Data excerpts —
BEGIN
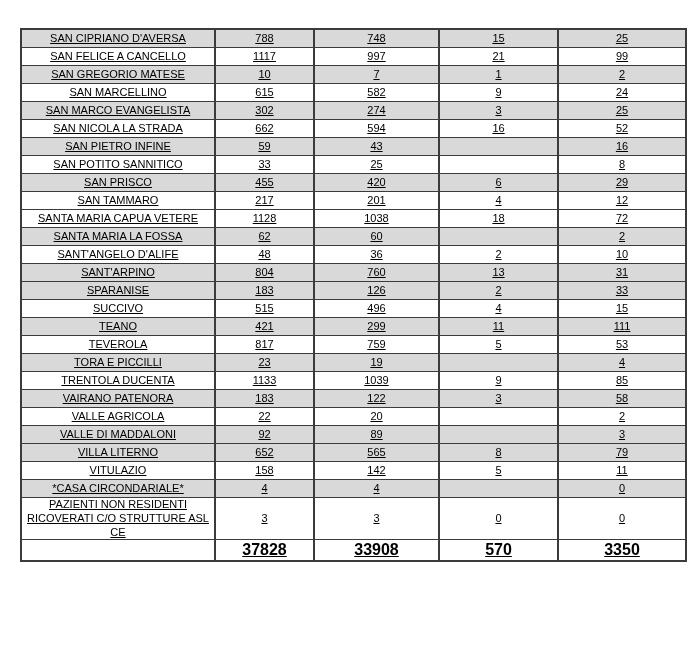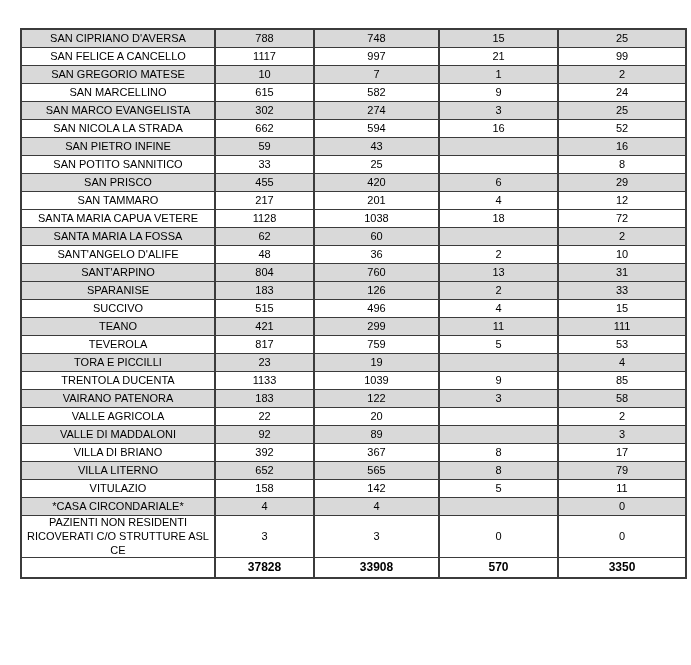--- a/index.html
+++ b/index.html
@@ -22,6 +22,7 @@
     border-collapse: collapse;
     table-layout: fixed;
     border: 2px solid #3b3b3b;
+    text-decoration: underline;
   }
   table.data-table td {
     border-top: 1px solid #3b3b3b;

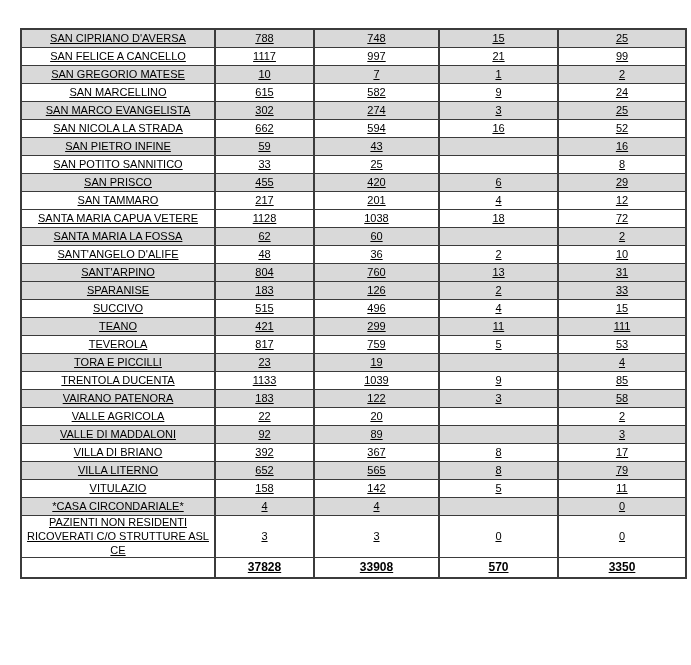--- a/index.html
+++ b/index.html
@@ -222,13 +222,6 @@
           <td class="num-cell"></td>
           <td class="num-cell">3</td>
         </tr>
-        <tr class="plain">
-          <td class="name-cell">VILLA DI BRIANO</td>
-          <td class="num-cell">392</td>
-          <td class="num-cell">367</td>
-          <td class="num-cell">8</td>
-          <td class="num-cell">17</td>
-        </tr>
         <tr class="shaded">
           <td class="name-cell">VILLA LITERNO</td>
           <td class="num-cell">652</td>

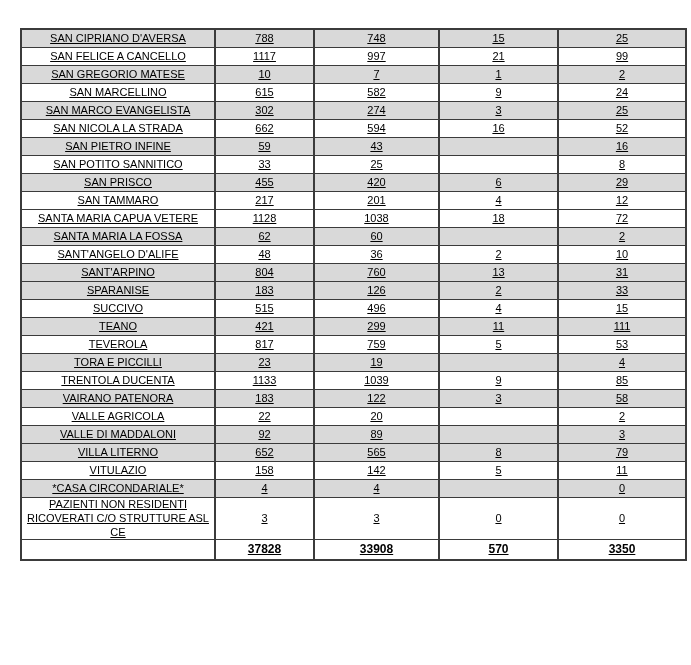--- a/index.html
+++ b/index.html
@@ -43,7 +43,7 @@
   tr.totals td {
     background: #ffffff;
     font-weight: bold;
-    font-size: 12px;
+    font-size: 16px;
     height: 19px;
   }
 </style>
END
BEGIN
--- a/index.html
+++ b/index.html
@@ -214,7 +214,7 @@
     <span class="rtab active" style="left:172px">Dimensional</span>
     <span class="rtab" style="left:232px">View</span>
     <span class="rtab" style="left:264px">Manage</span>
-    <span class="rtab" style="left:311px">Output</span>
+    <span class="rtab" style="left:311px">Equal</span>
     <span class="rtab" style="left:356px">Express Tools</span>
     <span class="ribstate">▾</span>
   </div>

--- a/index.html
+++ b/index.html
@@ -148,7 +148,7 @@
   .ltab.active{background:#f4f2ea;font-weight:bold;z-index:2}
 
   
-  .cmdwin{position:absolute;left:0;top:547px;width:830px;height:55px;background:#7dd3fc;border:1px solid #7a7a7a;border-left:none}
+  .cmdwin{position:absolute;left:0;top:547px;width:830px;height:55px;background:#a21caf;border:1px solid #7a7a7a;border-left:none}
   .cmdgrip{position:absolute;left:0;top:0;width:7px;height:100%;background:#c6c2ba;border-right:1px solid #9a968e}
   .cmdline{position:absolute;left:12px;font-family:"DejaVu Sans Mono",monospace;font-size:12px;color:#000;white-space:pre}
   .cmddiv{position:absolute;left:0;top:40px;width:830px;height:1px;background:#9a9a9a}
END
Report all lines of the data above that include the string "absolute".

-  .cmdwin{position:absolute;left:0;top:547px;width:830px;height:55px;background:#7dd3fc;border:1px solid #7a7a7a;border-left:none}
+  .cmdwin{position:absolute;left:0;top:547px;width:830px;height:55px;background:#a21caf;border:1px solid #7a7a7a;border-left:none}
   .cmdgrip{position:absolute;left:0;top:0;width:7px;height:100%;background:#c6c2ba;border-right:1px solid #9a968e}
   .cmdline{position:absolute;left:12px;font-family:"DejaVu Sans Mono",monospace;font-size:12px;color:#000;white-space:pre}
   .cmddiv{position:absolute;left:0;top:40px;width:830px;height:1px;background:#9a9a9a}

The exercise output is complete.